Fine received his B.A. in psychology from Georgetown University in 2012. As an undergraduate student, Fine conducted research on the interaction between early childhood education and child welfare, especially within the Maryland Foster Care System Population, through his honors thesis under the mentorship of Dr. Deborah Phillips and Dr. Beth Meloy.

He attended graduate school, at the University of California, Irvine, where he obtained his Masters of Arts in Social Ecology (2015) and Ph.D. in Psychology and Social Behavior with concentrations in Developmental Psychology and Quantitative Methods (2018). His dissertation entitled Respect and Obey: The Development of Adolescents’ Perceptions of the Police and the Law tackled the idea of how a juvenile's perception of legal authorities and the law affects their inclination to break the law. Fine conducted this research under the mentorship of Dr. Elizabeth Cauffman, Dr. Chuansheng Chen, and Dr. Nicholas Scurich.

== Career ==
Following his graduation from the University of California-Irvine, Fine was hired as an assistant professor in the School of Criminology and Criminal Justice at Arizona State University (ASU), and he received tenure and was simultaneously promoted directly to a full Professor in 2024. Fine has been nominated for the Outstanding Doctoral Mentor Award and was a finalist for the Outstanding Master's Mentor Award at Arizona State University. In 2023, Fine was awarded a Faculty Early Career Development (CAREER) grant from the 2023 National Science Foundation, one of the most prestigious awards in support of early-career faculty in the United States.

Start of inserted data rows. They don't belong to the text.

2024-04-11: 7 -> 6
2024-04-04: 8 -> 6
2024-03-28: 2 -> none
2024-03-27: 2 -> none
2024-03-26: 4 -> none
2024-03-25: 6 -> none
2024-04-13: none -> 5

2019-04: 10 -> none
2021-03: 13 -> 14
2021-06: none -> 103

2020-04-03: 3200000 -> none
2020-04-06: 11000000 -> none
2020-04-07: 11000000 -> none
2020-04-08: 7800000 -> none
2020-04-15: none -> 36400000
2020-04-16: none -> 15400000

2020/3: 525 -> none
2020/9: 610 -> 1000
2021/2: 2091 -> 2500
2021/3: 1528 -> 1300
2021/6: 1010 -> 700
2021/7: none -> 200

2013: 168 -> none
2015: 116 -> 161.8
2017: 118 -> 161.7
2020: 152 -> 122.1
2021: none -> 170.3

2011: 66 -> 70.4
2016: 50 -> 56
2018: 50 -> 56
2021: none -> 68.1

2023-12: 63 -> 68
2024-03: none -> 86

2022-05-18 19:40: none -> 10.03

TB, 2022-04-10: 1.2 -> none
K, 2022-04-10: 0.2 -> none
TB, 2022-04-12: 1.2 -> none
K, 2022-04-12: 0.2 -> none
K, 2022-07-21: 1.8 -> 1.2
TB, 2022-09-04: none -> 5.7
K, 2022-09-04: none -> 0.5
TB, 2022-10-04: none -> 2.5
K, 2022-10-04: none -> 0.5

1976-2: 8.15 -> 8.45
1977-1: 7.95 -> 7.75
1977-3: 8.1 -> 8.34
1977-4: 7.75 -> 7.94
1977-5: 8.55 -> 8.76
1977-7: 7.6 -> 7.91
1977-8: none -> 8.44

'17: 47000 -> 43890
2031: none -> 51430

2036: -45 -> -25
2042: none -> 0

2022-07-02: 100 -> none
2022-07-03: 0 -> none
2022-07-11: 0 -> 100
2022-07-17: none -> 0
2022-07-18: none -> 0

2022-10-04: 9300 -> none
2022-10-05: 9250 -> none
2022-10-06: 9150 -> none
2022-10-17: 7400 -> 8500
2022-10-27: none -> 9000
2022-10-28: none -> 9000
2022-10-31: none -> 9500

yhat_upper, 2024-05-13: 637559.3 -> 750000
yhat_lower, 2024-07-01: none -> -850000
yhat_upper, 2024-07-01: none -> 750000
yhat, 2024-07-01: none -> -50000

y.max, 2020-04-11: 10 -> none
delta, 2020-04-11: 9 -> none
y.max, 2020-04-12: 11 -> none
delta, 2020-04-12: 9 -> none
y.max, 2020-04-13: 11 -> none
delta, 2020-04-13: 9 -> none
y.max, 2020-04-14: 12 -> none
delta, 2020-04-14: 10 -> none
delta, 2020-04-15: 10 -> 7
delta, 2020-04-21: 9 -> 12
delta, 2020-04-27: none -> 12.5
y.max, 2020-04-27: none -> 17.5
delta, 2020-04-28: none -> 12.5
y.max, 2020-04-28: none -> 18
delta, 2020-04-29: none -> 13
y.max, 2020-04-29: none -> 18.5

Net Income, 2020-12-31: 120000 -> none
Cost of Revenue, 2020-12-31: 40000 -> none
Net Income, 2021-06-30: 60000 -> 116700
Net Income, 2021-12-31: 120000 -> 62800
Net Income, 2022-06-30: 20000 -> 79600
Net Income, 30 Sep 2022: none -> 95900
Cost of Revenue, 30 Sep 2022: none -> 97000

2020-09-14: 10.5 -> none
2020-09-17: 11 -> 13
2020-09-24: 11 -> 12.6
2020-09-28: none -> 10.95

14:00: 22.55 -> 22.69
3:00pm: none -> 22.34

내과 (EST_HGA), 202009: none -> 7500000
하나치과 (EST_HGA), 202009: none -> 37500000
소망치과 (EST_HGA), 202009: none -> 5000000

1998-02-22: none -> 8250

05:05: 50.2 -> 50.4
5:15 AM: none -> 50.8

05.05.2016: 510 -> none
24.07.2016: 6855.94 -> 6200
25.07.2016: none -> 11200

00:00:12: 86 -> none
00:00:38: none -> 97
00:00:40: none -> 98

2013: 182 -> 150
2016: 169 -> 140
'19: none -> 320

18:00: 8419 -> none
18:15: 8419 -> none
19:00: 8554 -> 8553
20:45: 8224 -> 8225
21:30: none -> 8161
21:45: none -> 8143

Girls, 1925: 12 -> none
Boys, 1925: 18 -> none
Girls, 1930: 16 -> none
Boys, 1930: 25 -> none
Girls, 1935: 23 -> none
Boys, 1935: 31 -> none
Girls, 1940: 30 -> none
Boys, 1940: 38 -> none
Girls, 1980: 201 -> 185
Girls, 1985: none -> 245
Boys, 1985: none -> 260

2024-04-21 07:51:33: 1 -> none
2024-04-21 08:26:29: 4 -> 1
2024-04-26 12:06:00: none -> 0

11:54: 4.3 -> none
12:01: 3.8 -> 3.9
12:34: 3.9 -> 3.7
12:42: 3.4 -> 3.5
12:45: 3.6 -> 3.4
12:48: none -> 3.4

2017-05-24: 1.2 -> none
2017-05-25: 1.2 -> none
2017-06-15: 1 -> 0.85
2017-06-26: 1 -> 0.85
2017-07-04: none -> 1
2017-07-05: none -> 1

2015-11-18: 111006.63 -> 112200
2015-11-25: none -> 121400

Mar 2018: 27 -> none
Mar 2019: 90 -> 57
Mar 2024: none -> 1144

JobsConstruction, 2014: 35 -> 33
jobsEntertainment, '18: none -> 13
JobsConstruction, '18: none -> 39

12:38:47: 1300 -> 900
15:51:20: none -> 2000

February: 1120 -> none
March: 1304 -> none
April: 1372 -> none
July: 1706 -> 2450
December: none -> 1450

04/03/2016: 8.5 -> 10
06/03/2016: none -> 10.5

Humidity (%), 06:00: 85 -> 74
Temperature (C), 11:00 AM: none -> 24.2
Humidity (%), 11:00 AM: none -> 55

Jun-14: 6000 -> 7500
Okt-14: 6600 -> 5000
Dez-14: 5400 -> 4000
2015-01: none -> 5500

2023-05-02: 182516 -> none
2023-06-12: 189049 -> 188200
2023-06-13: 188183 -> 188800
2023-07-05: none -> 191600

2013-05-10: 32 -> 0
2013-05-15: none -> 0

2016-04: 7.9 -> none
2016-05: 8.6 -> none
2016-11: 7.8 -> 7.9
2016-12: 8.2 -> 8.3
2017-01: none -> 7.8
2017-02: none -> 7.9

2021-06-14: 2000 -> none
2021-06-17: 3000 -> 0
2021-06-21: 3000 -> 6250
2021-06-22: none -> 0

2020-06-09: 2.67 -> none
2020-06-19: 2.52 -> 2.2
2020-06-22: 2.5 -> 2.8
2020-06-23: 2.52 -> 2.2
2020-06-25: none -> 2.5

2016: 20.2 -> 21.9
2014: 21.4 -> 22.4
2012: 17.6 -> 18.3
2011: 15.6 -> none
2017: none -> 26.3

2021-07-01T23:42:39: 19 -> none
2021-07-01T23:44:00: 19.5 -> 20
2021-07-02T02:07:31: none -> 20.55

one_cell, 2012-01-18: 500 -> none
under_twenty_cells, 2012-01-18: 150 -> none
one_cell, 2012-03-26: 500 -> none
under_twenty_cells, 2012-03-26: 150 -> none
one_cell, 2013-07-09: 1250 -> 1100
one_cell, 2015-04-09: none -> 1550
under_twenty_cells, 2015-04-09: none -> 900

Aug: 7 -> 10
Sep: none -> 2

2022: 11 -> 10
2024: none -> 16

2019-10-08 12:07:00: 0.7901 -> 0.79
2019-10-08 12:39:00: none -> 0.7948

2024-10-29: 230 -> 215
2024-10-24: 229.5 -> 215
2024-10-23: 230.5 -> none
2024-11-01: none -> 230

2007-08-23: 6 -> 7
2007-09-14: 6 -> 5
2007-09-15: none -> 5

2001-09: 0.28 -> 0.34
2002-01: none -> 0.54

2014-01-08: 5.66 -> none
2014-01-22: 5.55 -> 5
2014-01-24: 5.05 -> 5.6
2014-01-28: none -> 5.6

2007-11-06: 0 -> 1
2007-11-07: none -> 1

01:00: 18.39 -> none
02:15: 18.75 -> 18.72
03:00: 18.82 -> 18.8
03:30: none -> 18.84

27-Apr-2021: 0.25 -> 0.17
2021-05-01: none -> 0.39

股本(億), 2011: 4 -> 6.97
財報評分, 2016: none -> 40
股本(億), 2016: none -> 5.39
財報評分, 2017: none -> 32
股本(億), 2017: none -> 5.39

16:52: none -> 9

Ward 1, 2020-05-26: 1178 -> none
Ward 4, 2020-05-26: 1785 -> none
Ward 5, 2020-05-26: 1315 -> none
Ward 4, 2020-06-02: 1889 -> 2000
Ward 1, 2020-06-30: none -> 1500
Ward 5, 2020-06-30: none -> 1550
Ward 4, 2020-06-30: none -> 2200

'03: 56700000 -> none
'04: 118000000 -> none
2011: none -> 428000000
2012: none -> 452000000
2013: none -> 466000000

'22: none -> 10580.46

His work was also featured on the HBO program Last Week Tonight with John Oliver, which highlighted national juvenile justice issues.

== Community outreach ==
Fine serves as the director of the Youth Justice Lab at Arizona State University’s School of Criminology and Criminal Justice, which aims to conduct research regarding juvenile justice.

== Research ==
Fine's research focuses mainly on the critical issues with the Juvenile Justice System and juvenile delinquency. His research interests involve the impact of justice system processes on the overall experience of involved youth and how youth and the community develop their perceptions of our legal systems.

Fine, in collaboration with Benjamin Van Rooji, wrote The Behavioral Code: The Hidden Ways Law Makes Us Better or Worse, which looks at the hidden forces and root causes that drive human behavior and our responses to laws set by our society. The book explores the psychological and societal mechanisms that shape how people respond to laws, revealing the often-overlooked behavioral forces that drive compliance or misconduct. Challenging conventional approaches to criminal justice, The Behavioral Code advocates for a shift toward strategies informed by behavioral science, aiming to promote public safety through a deeper understanding of human motivation and systemic context. The book received national recognition for its contribution to public understanding of the law and legal systems. It was named a finalist for the American Bar Association's prestigious 2022 Silver Gavel Award, one of the highest honors for works fostering public awareness of the justice system. It was also a 2022 PROSE Award finalist in Legal Studies and Criminology, an honor bestowed by the Association of American Publishers to recognize exceptional scholarly and professional works. In addition, the authors were awarded the 2023 Lawrence S. Wrightsman Book Award from the American Psychology-Law Society, which is intended to recognize outstanding scholarship in psychology and law.

== Books ==
Van Rooji, B., Fine, A (2022) The Behavioral Code: The Hidden Ways Law Makes Us Better or Worse Beacon Press.